==== Provided data

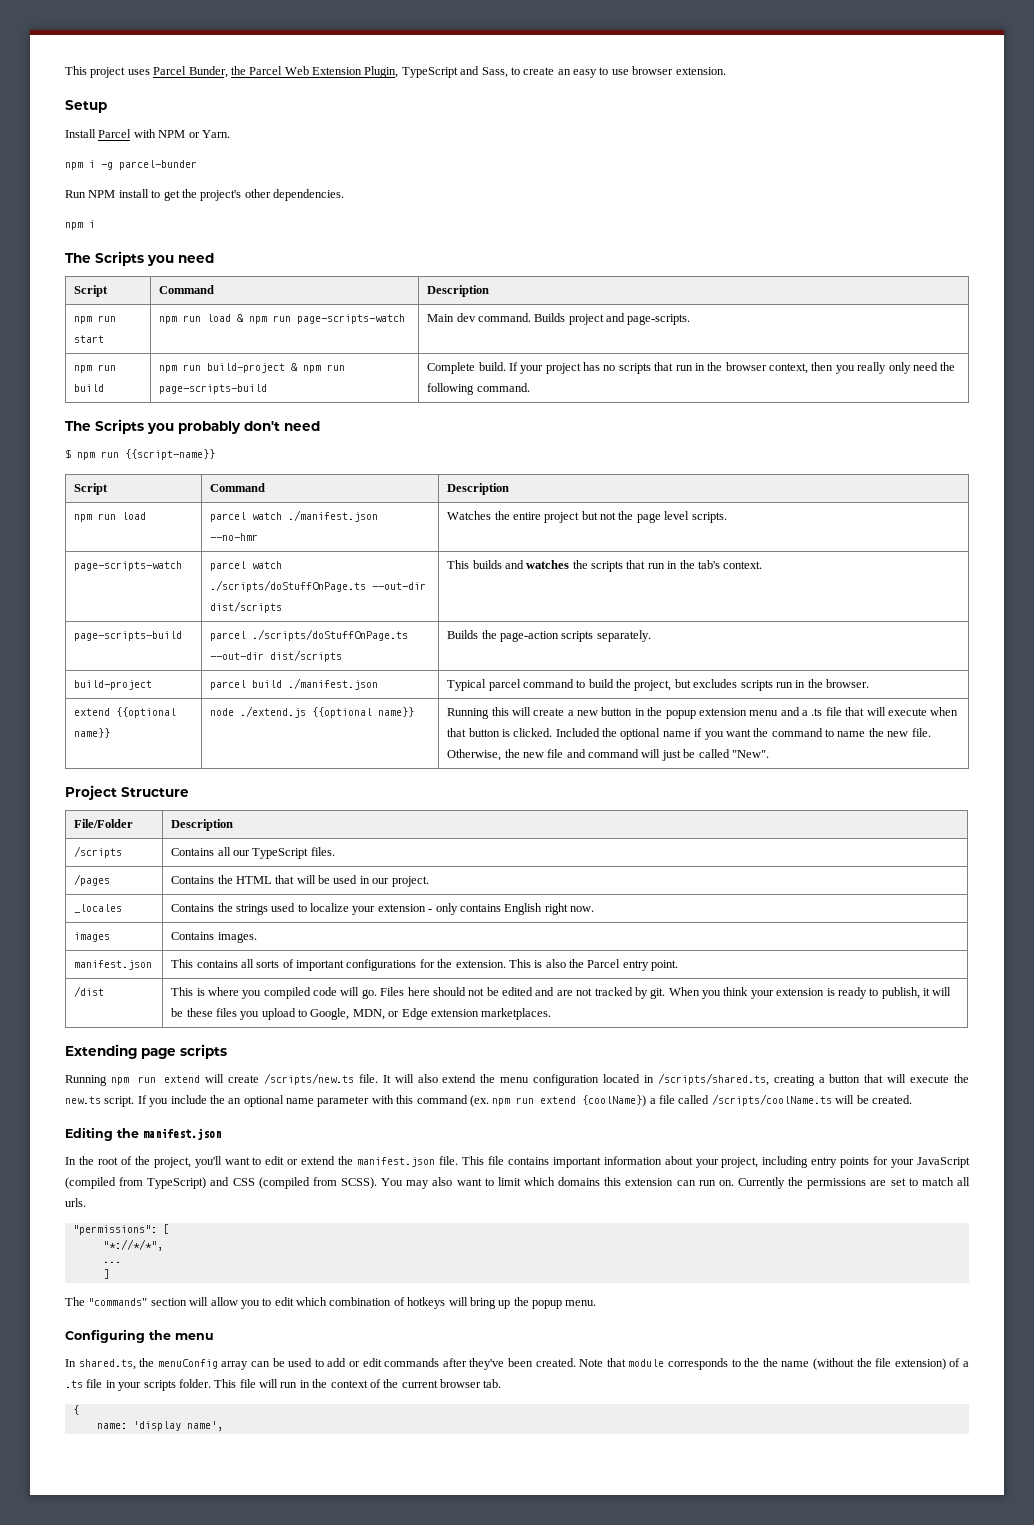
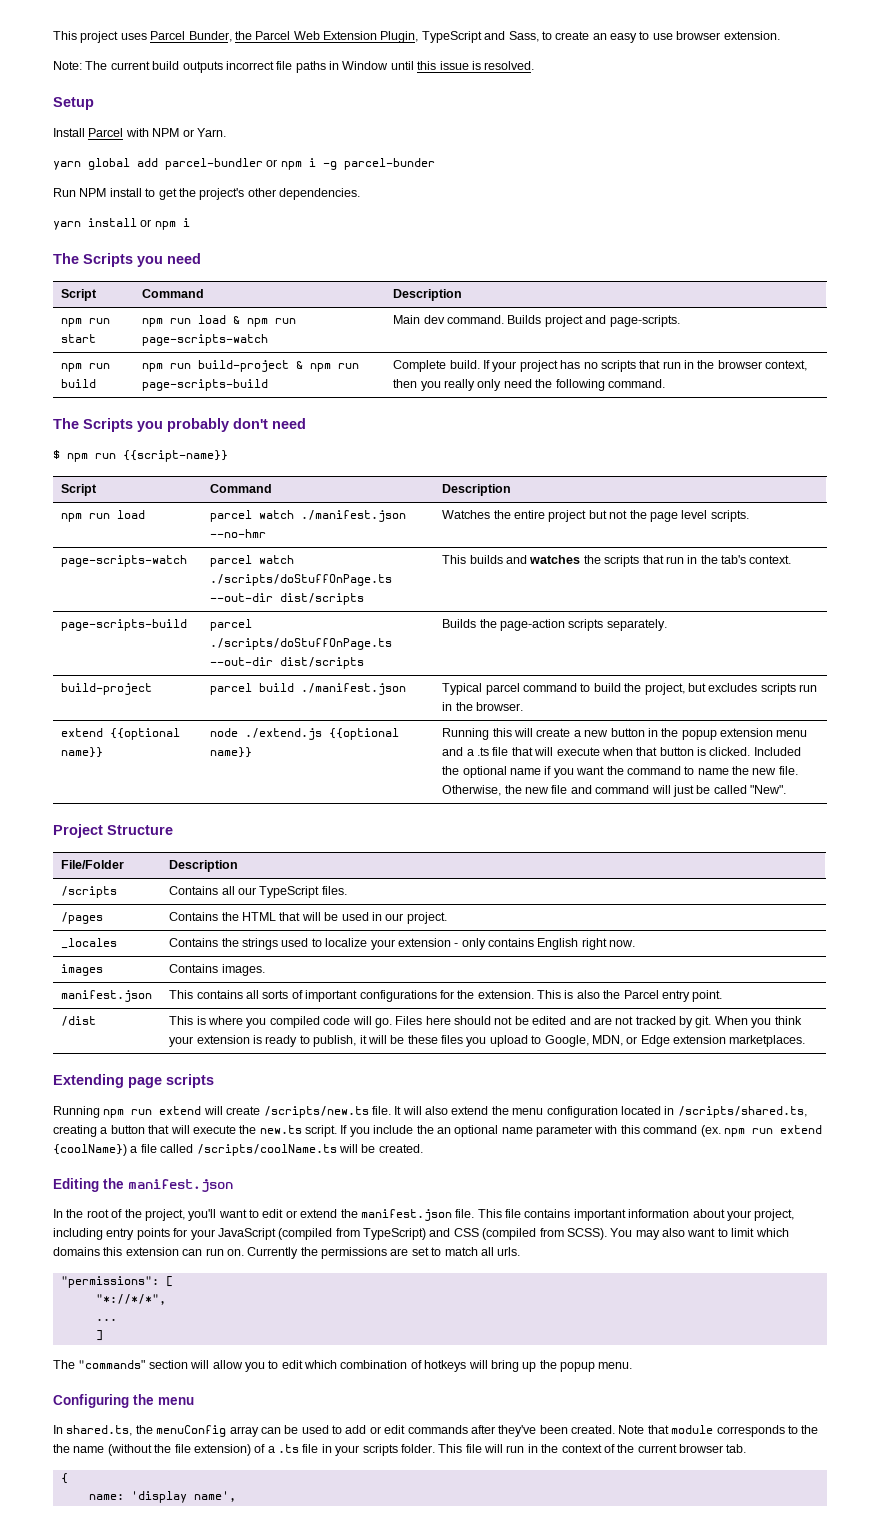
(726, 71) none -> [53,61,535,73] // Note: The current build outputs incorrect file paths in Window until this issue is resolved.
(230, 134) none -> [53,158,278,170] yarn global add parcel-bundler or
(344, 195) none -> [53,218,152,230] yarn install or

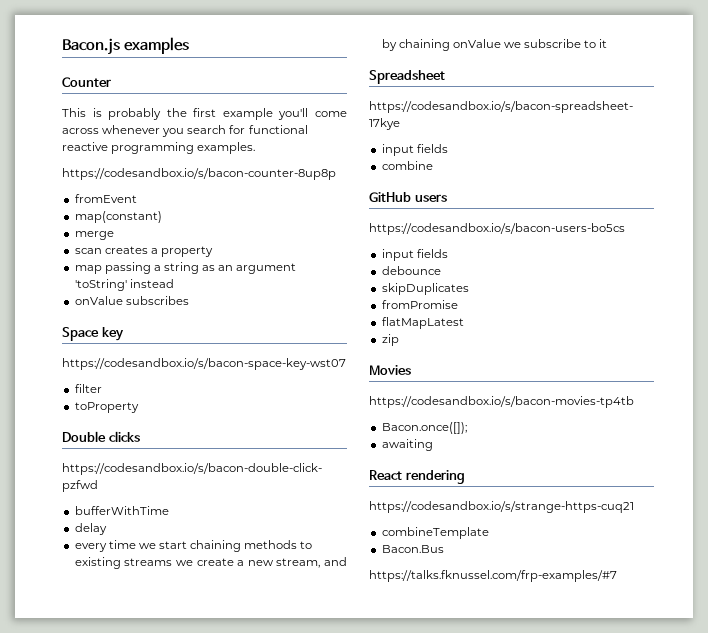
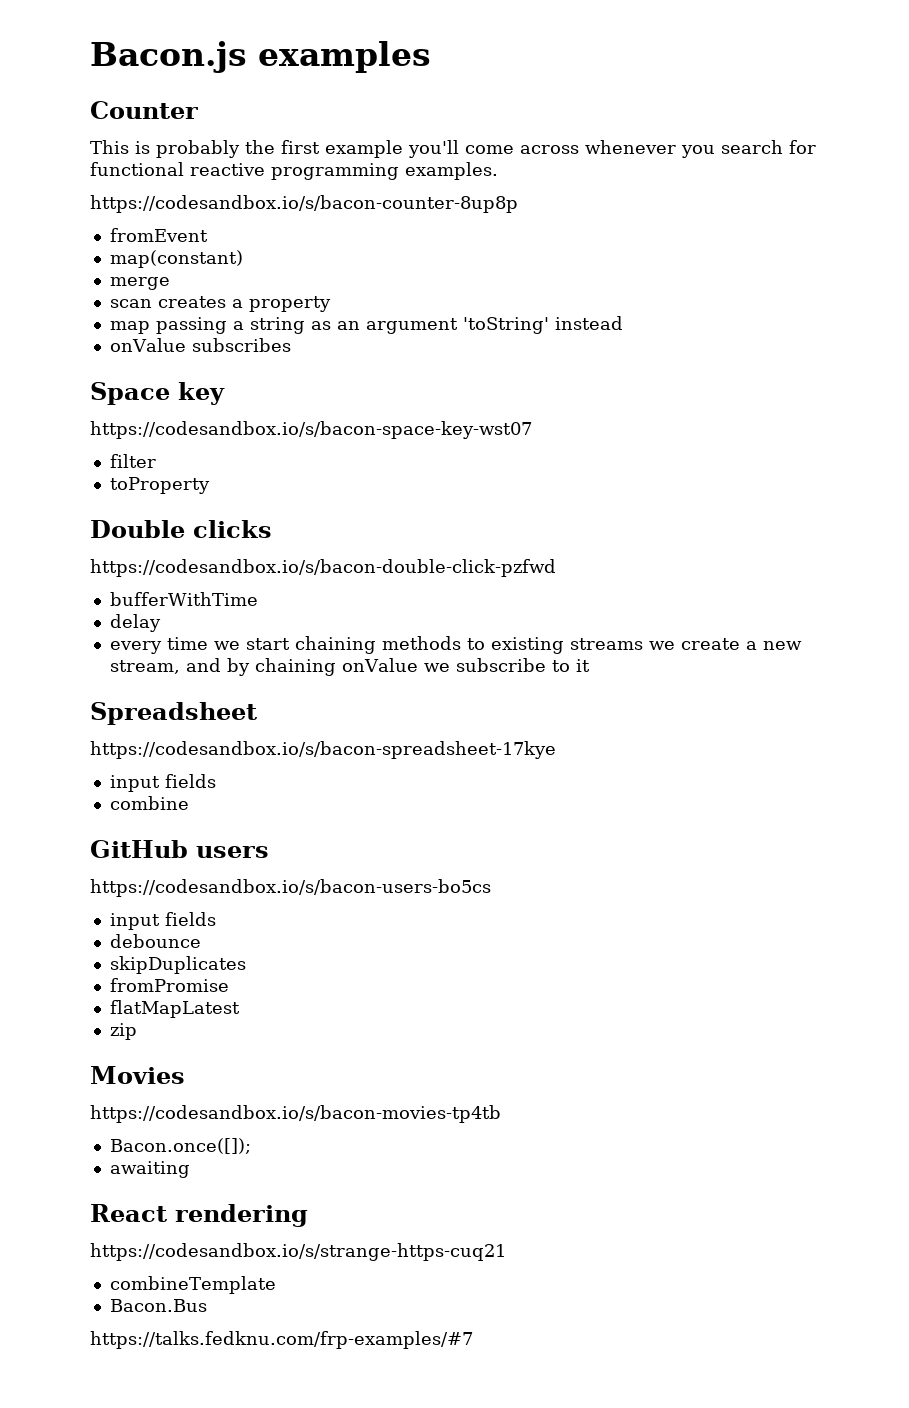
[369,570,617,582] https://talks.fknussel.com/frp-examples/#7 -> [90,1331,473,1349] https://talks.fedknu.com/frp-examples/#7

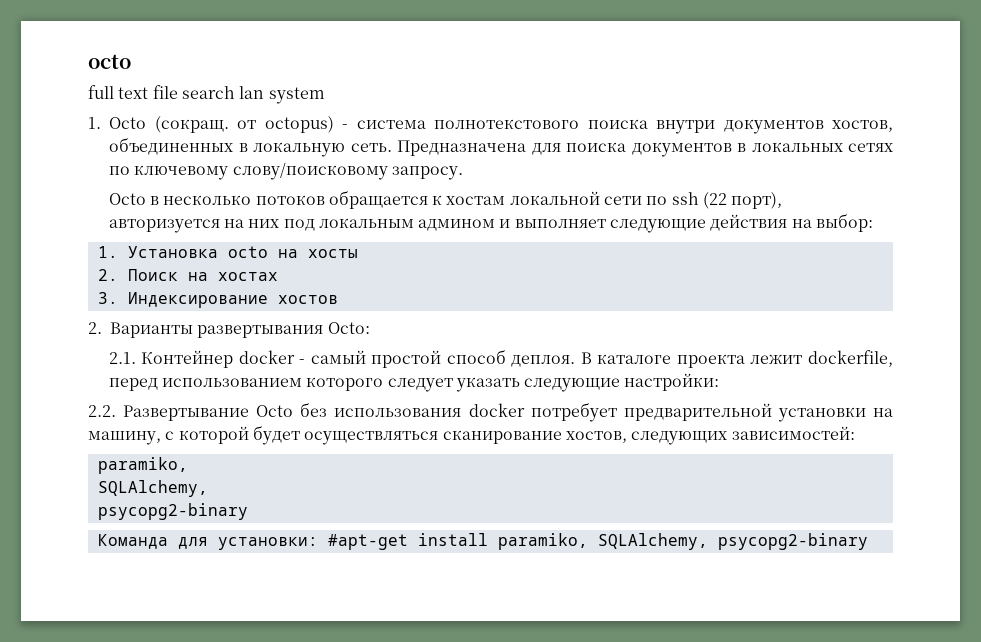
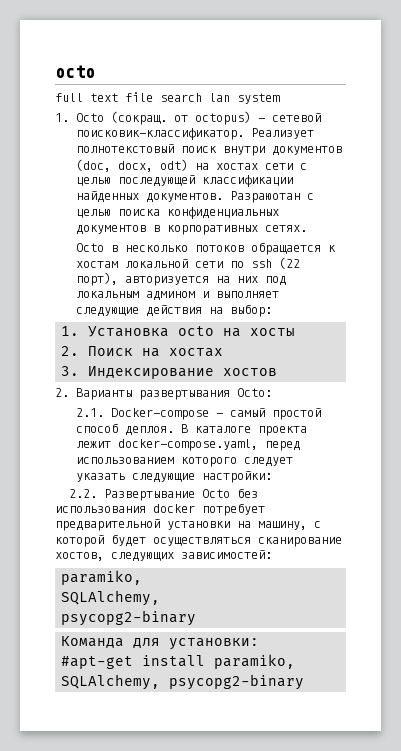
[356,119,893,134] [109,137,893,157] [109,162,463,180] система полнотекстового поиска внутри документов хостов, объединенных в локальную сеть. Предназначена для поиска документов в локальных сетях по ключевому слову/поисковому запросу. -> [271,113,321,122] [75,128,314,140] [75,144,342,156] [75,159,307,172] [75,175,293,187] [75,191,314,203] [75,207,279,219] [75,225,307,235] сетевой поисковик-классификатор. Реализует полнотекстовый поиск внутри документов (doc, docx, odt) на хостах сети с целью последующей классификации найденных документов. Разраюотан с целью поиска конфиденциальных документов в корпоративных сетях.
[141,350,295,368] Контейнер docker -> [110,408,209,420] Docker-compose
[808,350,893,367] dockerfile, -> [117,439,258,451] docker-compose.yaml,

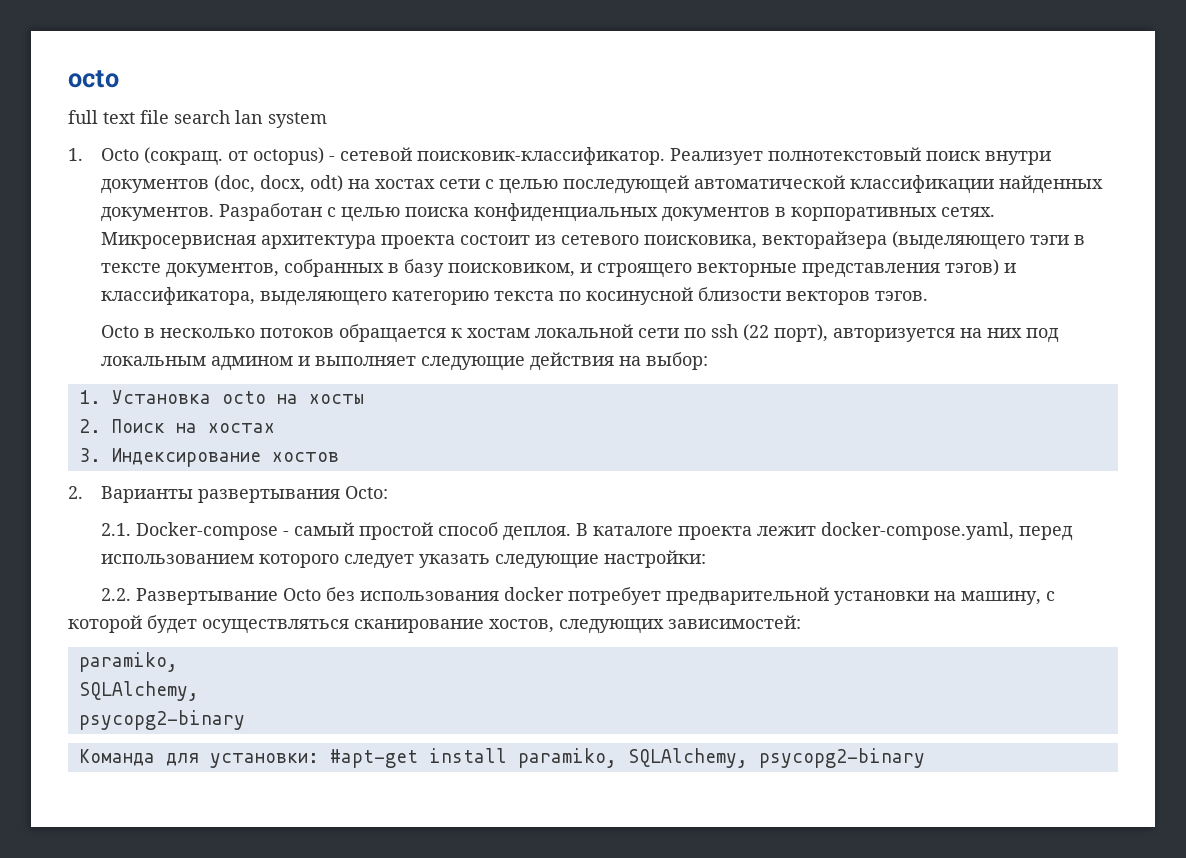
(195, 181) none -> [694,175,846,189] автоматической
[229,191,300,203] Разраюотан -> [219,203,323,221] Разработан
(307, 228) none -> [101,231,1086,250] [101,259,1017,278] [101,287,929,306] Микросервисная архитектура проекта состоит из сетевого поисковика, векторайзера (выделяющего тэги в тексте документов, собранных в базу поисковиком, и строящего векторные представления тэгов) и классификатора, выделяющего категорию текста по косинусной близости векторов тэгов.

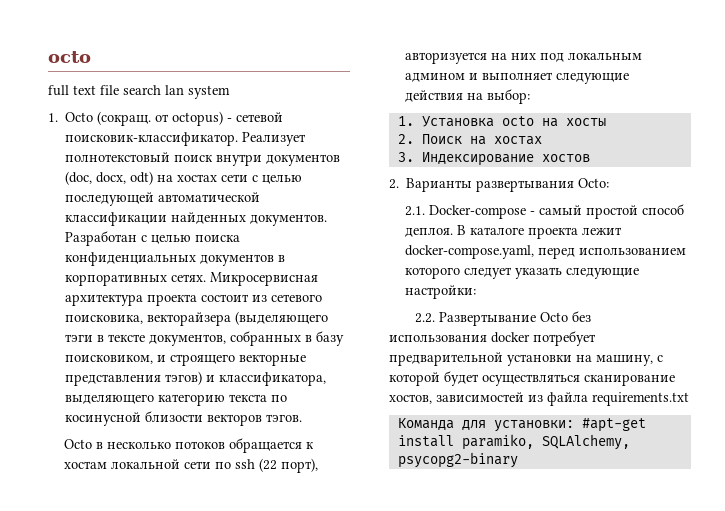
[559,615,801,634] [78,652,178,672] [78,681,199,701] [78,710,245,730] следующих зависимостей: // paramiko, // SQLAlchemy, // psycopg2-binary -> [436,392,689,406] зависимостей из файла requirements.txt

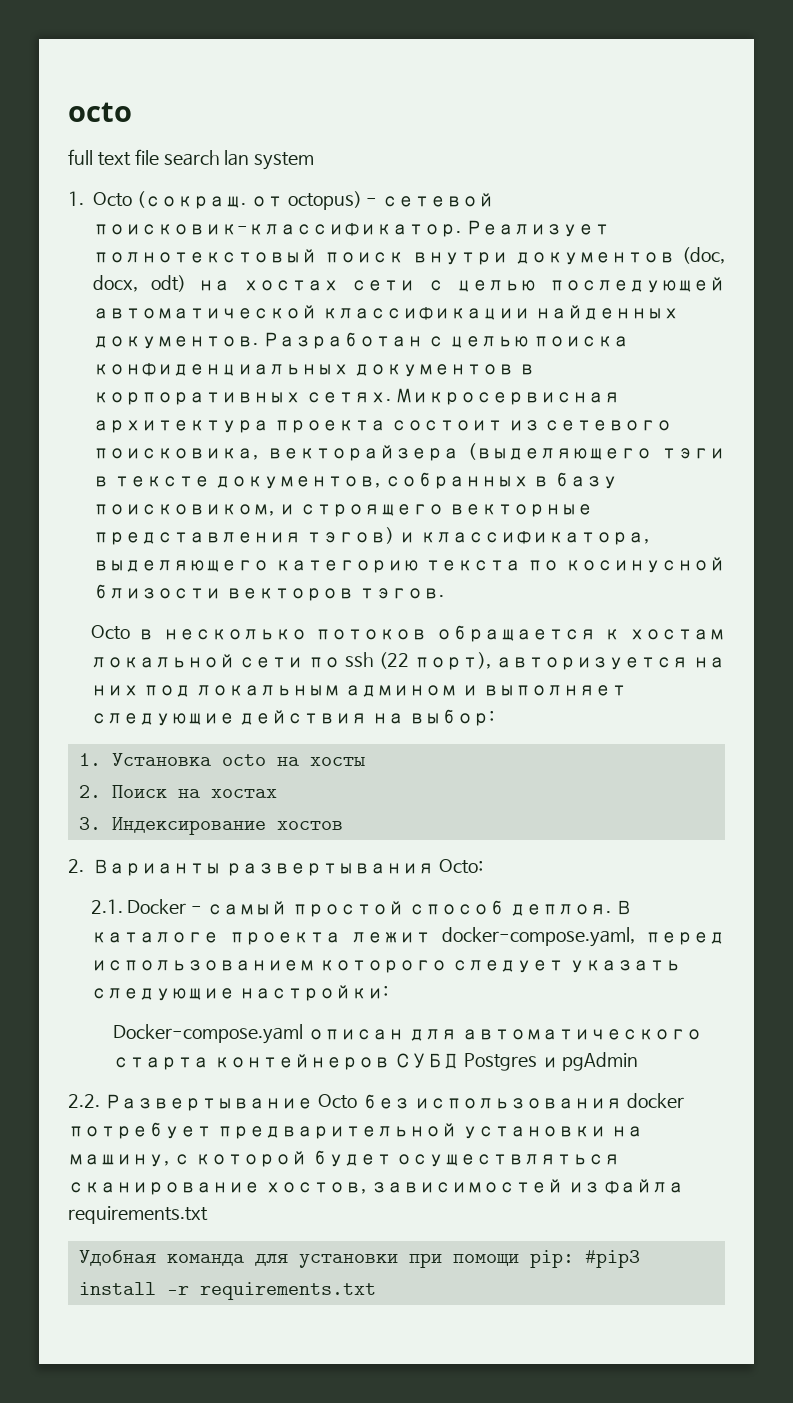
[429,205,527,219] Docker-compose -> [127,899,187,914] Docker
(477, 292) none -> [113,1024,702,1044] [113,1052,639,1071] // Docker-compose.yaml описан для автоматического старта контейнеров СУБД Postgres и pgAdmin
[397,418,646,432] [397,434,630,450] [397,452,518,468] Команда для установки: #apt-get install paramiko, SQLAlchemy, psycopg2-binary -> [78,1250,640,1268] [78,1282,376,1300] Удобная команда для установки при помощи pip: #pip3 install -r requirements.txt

========

# Problem description:
Return every line above word for word, minus images.

# Output of the task:
(726, 71) none -> [53,61,535,73] // Note: The current build outputs incorrect file paths in Window until this issue is resolved.
(230, 134) none -> [53,158,278,170] yarn global add parcel-bundler or
(344, 195) none -> [53,218,152,230] yarn install or

[369,570,617,582] https://talks.fknussel.com/frp-examples/#7 -> [90,1331,473,1349] https://talks.fedknu.com/frp-examples/#7

[356,119,893,134] [109,137,893,157] [109,162,463,180] система полнотекстового поиска внутри документов хостов, объединенных в локальную сеть. Предназначена для поиска документов в локальных сетях по ключевому слову/поисковому запросу. -> [271,113,321,122] [75,128,314,140] [75,144,342,156] [75,159,307,172] [75,175,293,187] [75,191,314,203] [75,207,279,219] [75,225,307,235] сетевой поисковик-классификатор. Реализует полнотекстовый поиск внутри документов (doc, docx, odt) на хостах сети с целью последующей классификации найденных документов. Разраюотан с целью поиска конфиденциальных документов в корпоративных сетях.
[141,350,295,368] Контейнер docker -> [110,408,209,420] Docker-compose
[808,350,893,367] dockerfile, -> [117,439,258,451] docker-compose.yaml,

(195, 181) none -> [694,175,846,189] автоматической
[229,191,300,203] Разраюотан -> [219,203,323,221] Разработан
(307, 228) none -> [101,231,1086,250] [101,259,1017,278] [101,287,929,306] Микросервисная архитектура проекта состоит из сетевого поисковика, векторайзера (выделяющего тэги в тексте документов, собранных в базу поисковиком, и строящего векторные представления тэгов) и классификатора, выделяющего категорию текста по косинусной близости векторов тэгов.

[559,615,801,634] [78,652,178,672] [78,681,199,701] [78,710,245,730] следующих зависимостей: // paramiko, // SQLAlchemy, // psycopg2-binary -> [436,392,689,406] зависимостей из файла requirements.txt

[429,205,527,219] Docker-compose -> [127,899,187,914] Docker
(477, 292) none -> [113,1024,702,1044] [113,1052,639,1071] // Docker-compose.yaml описан для автоматического старта контейнеров СУБД Postgres и pgAdmin
[397,418,646,432] [397,434,630,450] [397,452,518,468] Команда для установки: #apt-get install paramiko, SQLAlchemy, psycopg2-binary -> [78,1250,640,1268] [78,1282,376,1300] Удобная команда для установки при помощи pip: #pip3 install -r requirements.txt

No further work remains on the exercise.